● Directions for this task:
Taking the line with "subtotal: 19564.27 -> 20554.22" as the first and the line with "order date: 2023-04-23 -> 2023-04-09" as the last, set down exactly every line in that range from the entries below, and no more.

# # # #

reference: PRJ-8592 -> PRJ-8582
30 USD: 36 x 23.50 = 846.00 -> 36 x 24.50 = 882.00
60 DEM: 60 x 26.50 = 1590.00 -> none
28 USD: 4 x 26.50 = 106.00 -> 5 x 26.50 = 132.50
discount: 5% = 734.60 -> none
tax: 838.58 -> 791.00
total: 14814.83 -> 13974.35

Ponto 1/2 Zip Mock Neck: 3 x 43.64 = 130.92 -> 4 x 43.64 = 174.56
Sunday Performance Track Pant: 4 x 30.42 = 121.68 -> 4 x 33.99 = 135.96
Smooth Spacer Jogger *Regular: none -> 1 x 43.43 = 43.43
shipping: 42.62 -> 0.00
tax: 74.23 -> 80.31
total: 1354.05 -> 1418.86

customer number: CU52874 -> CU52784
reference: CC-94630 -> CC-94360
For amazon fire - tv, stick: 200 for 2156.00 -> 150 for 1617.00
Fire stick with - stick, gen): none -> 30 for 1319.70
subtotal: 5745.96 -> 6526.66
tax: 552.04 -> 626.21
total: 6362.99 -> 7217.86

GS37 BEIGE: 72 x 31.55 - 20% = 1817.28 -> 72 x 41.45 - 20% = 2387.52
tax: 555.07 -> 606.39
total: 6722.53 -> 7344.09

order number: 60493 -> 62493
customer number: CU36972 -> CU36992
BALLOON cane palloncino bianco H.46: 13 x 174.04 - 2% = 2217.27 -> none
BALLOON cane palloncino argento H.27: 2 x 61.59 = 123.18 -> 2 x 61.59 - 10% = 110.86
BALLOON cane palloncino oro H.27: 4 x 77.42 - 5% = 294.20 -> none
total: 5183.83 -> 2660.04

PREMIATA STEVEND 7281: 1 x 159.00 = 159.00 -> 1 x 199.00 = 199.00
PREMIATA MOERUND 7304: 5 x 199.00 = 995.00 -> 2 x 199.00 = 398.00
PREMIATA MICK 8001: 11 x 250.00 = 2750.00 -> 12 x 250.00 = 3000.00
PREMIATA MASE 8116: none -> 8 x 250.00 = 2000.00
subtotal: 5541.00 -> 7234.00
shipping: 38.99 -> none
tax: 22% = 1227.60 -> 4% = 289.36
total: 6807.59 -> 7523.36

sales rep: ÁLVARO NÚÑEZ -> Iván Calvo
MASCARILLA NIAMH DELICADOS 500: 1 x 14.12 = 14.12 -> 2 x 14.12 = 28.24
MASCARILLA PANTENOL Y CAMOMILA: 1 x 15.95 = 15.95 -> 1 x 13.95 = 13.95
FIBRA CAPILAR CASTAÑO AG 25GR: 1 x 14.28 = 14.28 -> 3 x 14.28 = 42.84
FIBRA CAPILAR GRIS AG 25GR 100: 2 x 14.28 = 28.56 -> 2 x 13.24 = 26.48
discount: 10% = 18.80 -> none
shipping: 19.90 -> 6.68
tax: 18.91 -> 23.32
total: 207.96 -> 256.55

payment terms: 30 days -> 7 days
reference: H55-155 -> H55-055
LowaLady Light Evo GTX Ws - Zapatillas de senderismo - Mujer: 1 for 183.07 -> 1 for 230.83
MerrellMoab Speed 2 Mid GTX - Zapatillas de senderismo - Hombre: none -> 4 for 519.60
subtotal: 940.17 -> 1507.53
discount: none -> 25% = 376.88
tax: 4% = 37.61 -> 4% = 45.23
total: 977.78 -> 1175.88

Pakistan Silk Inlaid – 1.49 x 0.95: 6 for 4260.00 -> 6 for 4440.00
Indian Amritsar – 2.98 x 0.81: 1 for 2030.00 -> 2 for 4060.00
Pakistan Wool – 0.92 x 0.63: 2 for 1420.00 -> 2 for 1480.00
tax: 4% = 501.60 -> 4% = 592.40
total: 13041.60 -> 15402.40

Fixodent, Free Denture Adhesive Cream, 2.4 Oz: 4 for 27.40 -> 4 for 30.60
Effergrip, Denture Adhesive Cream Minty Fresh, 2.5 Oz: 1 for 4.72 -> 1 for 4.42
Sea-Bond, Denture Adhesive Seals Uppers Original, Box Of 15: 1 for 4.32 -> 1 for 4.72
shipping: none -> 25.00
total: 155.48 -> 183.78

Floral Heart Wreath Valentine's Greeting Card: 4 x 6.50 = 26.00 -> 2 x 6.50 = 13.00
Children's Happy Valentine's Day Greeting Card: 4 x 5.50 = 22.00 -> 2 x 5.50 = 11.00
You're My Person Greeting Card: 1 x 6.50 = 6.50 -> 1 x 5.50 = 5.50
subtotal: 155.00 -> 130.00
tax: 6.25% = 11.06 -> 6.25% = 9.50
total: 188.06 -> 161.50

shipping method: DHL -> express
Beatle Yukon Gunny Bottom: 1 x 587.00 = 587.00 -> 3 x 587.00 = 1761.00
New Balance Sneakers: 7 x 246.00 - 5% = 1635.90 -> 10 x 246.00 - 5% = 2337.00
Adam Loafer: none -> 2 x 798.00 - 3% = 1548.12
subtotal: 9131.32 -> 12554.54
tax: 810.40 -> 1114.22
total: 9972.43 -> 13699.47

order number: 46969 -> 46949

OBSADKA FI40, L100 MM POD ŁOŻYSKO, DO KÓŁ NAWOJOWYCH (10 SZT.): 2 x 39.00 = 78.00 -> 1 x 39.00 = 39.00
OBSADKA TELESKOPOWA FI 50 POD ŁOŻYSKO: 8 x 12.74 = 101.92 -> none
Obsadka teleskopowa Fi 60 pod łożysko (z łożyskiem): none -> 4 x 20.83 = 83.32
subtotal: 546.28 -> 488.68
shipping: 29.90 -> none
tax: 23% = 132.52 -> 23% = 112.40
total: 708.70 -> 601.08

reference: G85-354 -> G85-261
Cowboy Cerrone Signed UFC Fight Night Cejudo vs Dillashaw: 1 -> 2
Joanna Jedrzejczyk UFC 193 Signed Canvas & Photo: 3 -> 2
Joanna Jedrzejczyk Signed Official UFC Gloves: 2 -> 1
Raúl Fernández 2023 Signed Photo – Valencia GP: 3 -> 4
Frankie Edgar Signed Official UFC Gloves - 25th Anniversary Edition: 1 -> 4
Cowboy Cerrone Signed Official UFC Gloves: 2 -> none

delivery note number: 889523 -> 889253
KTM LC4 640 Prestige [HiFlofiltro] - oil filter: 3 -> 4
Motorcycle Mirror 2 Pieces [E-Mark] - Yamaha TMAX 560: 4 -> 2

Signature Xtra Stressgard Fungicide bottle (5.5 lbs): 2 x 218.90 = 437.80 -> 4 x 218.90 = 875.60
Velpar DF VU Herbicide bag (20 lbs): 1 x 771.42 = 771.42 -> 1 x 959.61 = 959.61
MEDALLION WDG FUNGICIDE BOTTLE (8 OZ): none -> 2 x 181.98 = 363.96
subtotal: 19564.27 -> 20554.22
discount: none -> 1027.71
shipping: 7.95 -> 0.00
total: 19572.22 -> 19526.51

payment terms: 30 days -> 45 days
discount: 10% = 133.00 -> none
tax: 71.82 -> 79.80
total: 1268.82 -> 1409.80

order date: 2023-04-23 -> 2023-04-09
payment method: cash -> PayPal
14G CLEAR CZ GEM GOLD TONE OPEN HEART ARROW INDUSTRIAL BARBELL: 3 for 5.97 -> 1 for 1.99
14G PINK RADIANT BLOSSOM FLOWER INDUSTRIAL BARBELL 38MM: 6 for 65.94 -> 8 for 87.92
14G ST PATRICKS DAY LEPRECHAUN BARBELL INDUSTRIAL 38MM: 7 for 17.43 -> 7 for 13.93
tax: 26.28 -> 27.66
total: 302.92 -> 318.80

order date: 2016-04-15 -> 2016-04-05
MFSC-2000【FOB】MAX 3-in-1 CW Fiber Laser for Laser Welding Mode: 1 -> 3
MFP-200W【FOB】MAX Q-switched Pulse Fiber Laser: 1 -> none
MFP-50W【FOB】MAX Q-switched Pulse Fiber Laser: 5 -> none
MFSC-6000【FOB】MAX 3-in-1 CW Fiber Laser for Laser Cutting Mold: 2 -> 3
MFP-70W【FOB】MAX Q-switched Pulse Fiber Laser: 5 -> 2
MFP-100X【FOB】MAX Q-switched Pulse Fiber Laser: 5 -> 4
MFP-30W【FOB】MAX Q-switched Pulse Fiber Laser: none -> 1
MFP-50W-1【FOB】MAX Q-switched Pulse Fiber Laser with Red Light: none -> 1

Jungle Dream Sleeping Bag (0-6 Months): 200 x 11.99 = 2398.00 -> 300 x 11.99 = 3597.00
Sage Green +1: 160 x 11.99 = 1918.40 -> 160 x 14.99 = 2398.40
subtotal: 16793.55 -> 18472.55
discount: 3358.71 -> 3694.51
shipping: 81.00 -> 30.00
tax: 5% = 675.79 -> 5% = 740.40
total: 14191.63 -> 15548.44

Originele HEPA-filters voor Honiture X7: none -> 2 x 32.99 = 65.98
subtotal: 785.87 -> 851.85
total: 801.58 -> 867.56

# # # #

● Output of the exercise:
subtotal: 19564.27 -> 20554.22
discount: none -> 1027.71
shipping: 7.95 -> 0.00
total: 19572.22 -> 19526.51

payment terms: 30 days -> 45 days
discount: 10% = 133.00 -> none
tax: 71.82 -> 79.80
total: 1268.82 -> 1409.80

order date: 2023-04-23 -> 2023-04-09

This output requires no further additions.